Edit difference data
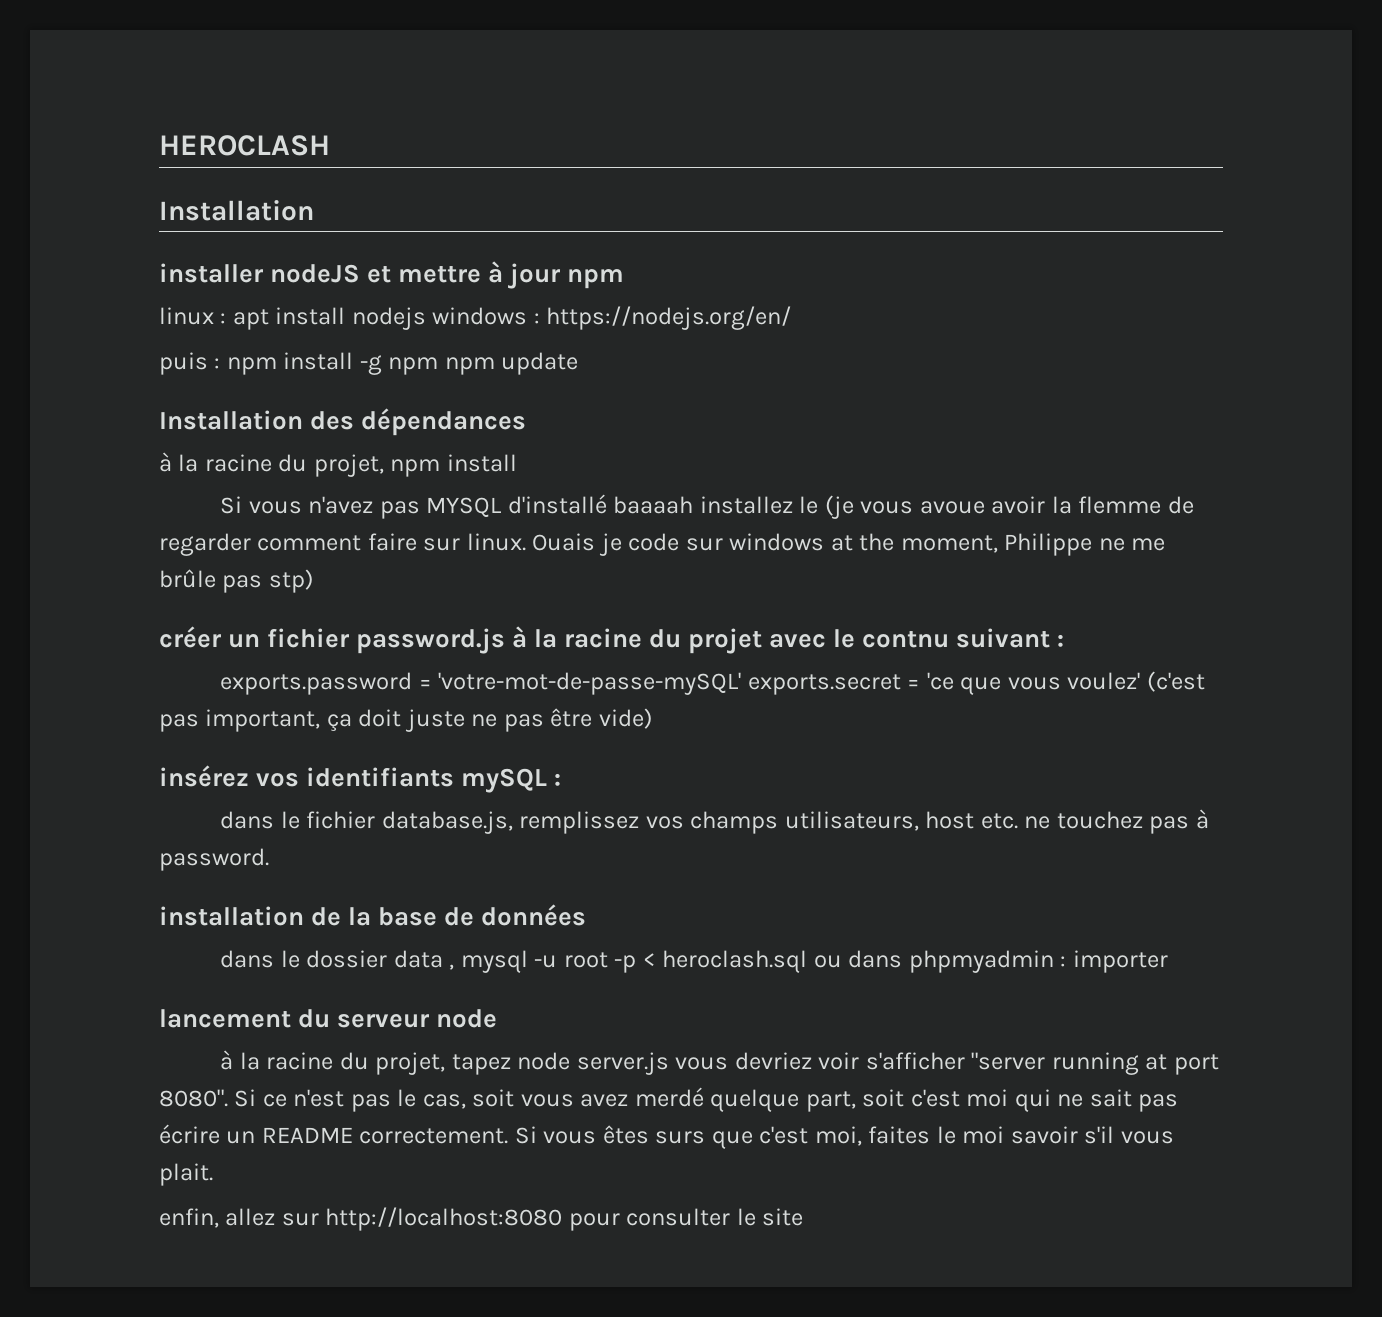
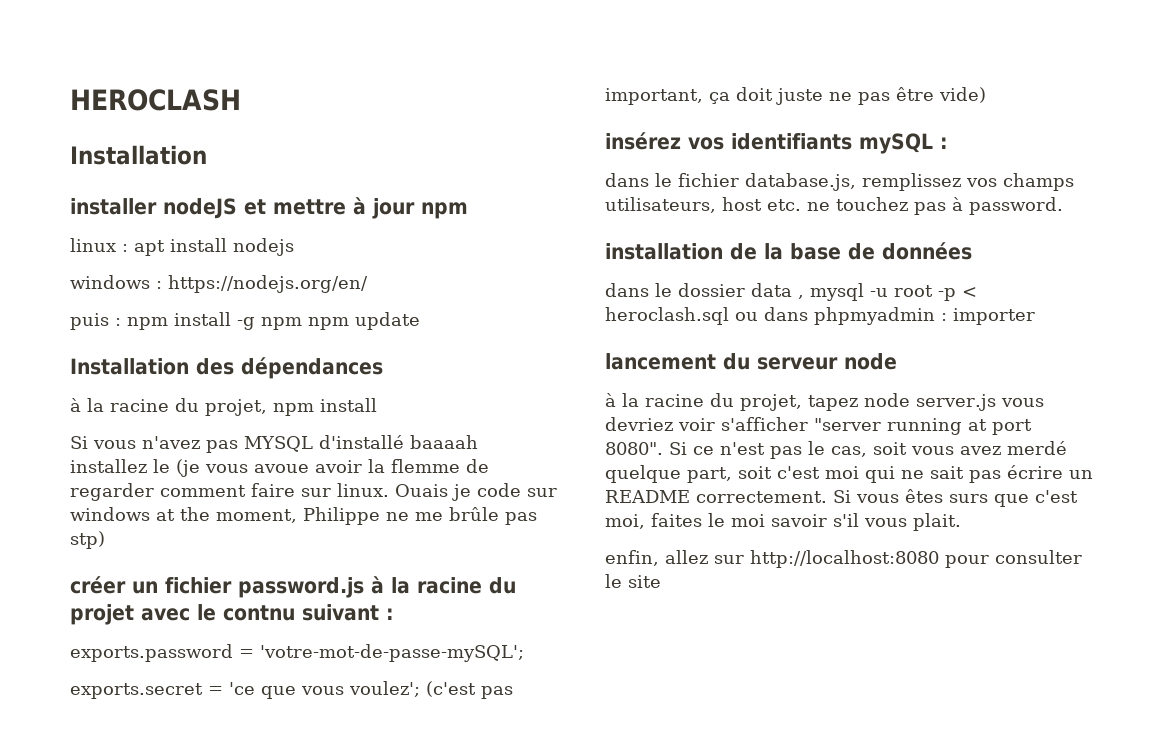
- linux : apt install nodejs windows : https://nodejs.org/en/
+ linux : apt install nodejs
+ windows : https://nodejs.org/en/
- exports.password = 'votre-mot-de-passe-mySQL' exports.secret = 'ce que vous voulez' (c'est pas important, ça doit juste ne pas être vide)
+ exports.password = 'votre-mot-de-passe-mySQL';
+ exports.secret = 'ce que vous voulez'; (c'est pas important, ça doit juste ne pas être vide)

REQUIRED ACTION
Collect the complete line wherever the string "passe" appears in the records.

THE COMPLETED TASK
- exports.password = 'votre-mot-de-passe-mySQL' exports.secret = 'ce que vous voulez' (c'est pas important, ça doit juste ne pas être vide)
+ exports.password = 'votre-mot-de-passe-mySQL';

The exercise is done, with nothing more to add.